● GOAL OF THE EXERCISE: Please repeat exactly the lines below from the one containing "subtotal: 859.21 -> 257.14" down to the one containing "total: 911.31 -> 232.78", both included, and nothing else.

● DATASET EXCERPTS:
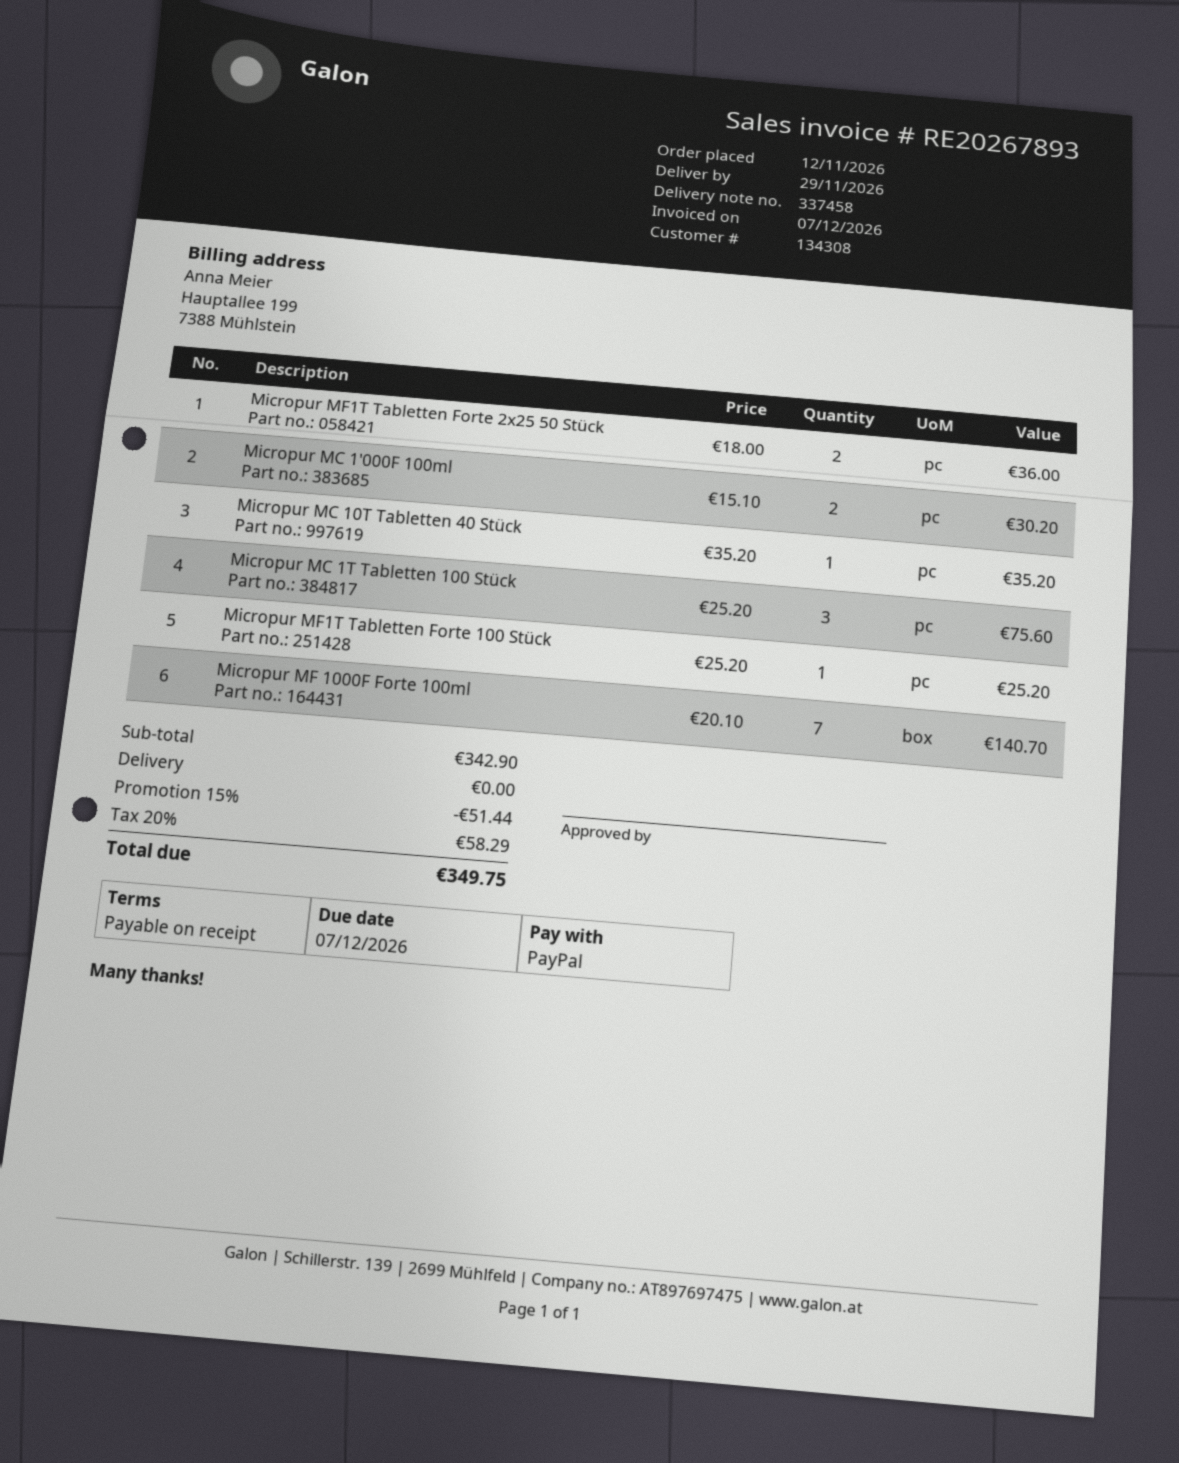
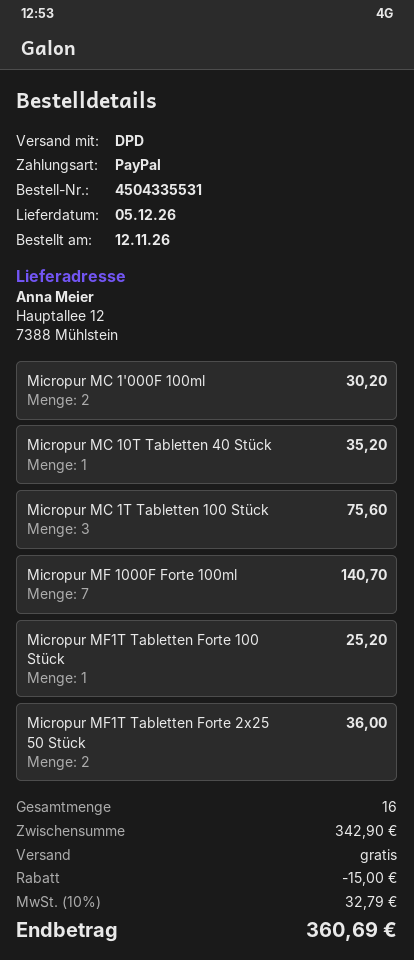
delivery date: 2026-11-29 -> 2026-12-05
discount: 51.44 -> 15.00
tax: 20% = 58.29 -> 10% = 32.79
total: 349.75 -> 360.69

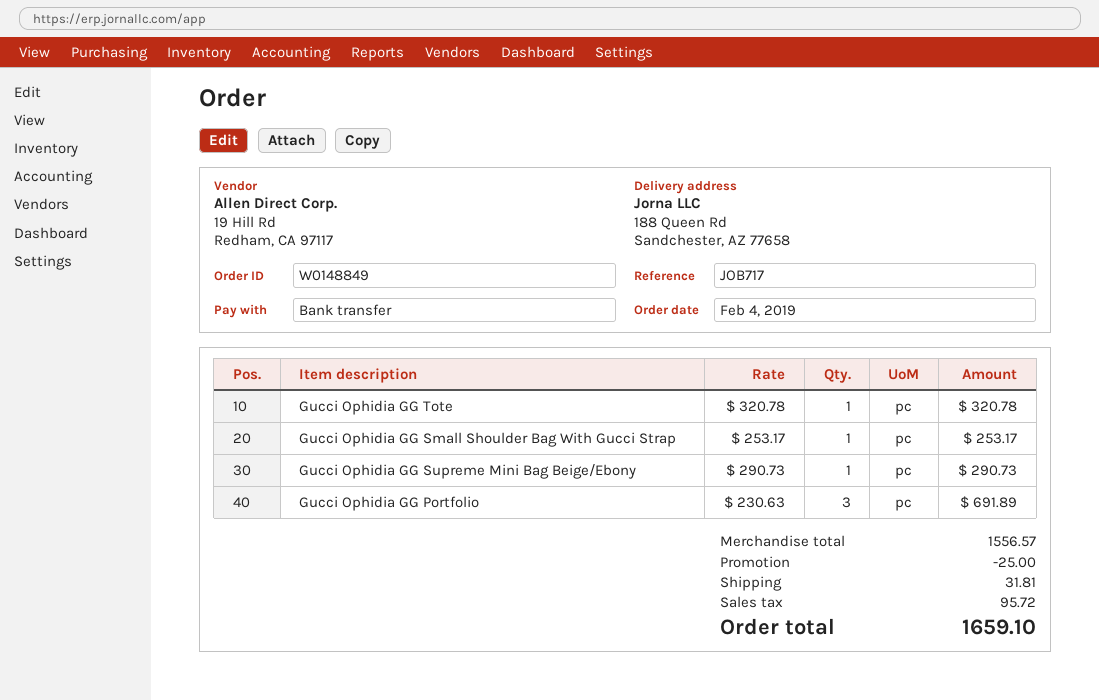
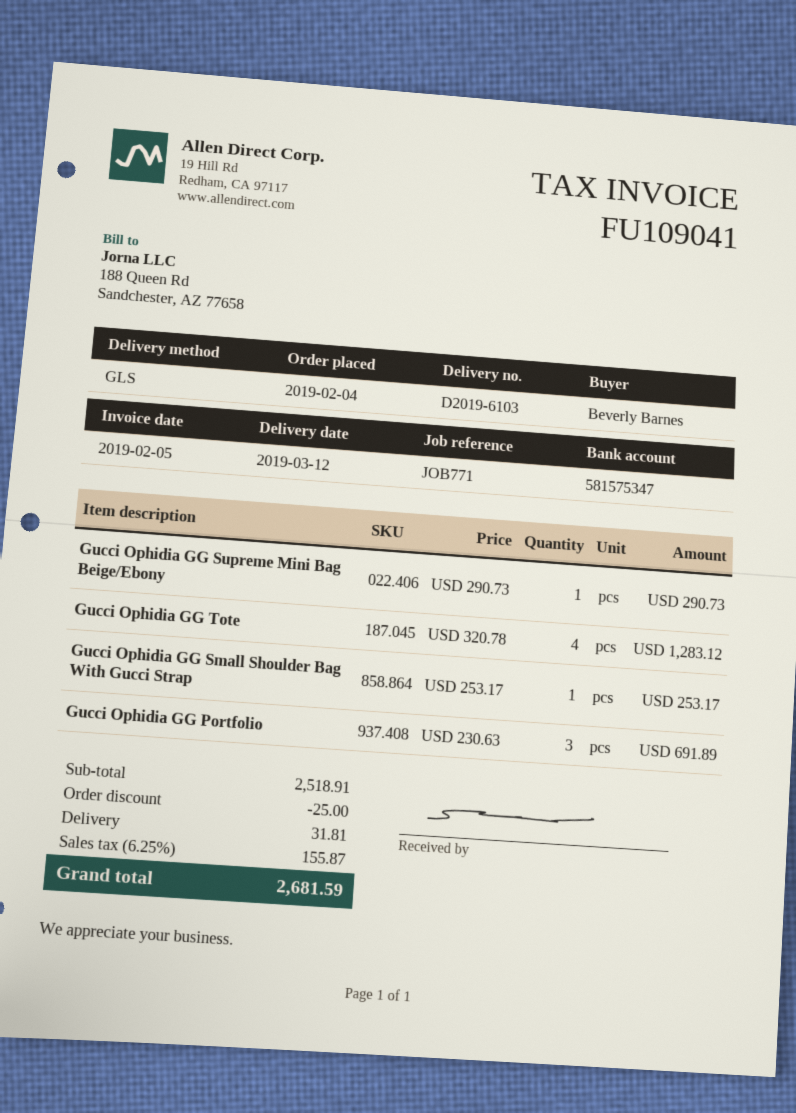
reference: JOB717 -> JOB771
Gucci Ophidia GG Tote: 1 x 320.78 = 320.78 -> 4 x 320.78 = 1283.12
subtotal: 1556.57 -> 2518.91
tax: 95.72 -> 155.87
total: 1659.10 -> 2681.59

* * *

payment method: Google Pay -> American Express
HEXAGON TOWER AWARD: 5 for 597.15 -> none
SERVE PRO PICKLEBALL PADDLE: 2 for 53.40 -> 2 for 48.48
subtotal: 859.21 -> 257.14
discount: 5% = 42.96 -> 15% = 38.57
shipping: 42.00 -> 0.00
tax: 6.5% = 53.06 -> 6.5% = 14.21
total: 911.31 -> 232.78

● YOUR RESPONSE:
subtotal: 859.21 -> 257.14
discount: 5% = 42.96 -> 15% = 38.57
shipping: 42.00 -> 0.00
tax: 6.5% = 53.06 -> 6.5% = 14.21
total: 911.31 -> 232.78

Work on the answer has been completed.